[Dataset excerpts]
────
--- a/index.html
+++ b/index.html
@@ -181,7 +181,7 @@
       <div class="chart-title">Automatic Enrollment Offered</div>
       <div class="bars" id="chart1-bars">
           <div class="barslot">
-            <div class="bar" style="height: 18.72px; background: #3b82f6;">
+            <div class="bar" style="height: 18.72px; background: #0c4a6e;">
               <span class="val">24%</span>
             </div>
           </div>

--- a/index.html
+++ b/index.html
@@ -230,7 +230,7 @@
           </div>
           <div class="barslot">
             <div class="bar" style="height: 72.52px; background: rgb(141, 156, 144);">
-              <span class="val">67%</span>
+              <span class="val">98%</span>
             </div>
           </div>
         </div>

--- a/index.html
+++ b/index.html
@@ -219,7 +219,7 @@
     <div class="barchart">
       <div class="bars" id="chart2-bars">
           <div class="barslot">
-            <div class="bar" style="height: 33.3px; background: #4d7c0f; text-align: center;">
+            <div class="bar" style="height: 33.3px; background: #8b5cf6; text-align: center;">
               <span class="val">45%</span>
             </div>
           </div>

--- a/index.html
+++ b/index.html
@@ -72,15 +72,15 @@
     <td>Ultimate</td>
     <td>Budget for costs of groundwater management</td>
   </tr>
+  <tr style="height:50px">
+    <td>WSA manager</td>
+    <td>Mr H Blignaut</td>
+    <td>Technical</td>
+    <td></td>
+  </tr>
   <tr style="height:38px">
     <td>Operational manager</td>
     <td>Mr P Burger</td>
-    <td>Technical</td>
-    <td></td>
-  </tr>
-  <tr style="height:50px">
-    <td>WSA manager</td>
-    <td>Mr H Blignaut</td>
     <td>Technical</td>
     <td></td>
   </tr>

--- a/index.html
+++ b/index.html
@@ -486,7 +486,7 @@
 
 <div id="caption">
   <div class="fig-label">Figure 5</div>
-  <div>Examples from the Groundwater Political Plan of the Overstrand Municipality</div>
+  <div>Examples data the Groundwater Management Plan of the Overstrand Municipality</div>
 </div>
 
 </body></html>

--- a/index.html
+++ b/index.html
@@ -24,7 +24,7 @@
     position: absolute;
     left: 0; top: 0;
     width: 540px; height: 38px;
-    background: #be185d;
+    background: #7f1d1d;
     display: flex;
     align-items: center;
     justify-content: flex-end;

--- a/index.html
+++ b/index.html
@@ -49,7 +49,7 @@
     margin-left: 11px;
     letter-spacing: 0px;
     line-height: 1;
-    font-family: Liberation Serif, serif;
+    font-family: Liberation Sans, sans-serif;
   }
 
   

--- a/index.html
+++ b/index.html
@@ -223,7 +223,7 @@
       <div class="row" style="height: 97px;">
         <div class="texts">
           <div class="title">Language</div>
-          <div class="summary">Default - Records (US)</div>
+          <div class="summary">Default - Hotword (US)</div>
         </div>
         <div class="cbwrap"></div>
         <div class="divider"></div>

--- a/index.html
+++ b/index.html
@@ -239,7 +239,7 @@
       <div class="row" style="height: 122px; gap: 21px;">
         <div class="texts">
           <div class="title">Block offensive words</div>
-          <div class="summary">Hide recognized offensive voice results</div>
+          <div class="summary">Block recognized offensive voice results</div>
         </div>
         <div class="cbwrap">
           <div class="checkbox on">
────
▶ [ACTION ITEM] Copy out the range of lines above starting at the line with "-230,7 +230,7 @@" and ending at the line with "-219,7 +219,7 @@", exactly and including both.

▶ [OUTPUT OF THE EXERCISE]
@@ -230,7 +230,7 @@
           </div>
           <div class="barslot">
             <div class="bar" style="height: 72.52px; background: rgb(141, 156, 144);">
-              <span class="val">67%</span>
+              <span class="val">98%</span>
             </div>
           </div>
         </div>

--- a/index.html
+++ b/index.html
@@ -219,7 +219,7 @@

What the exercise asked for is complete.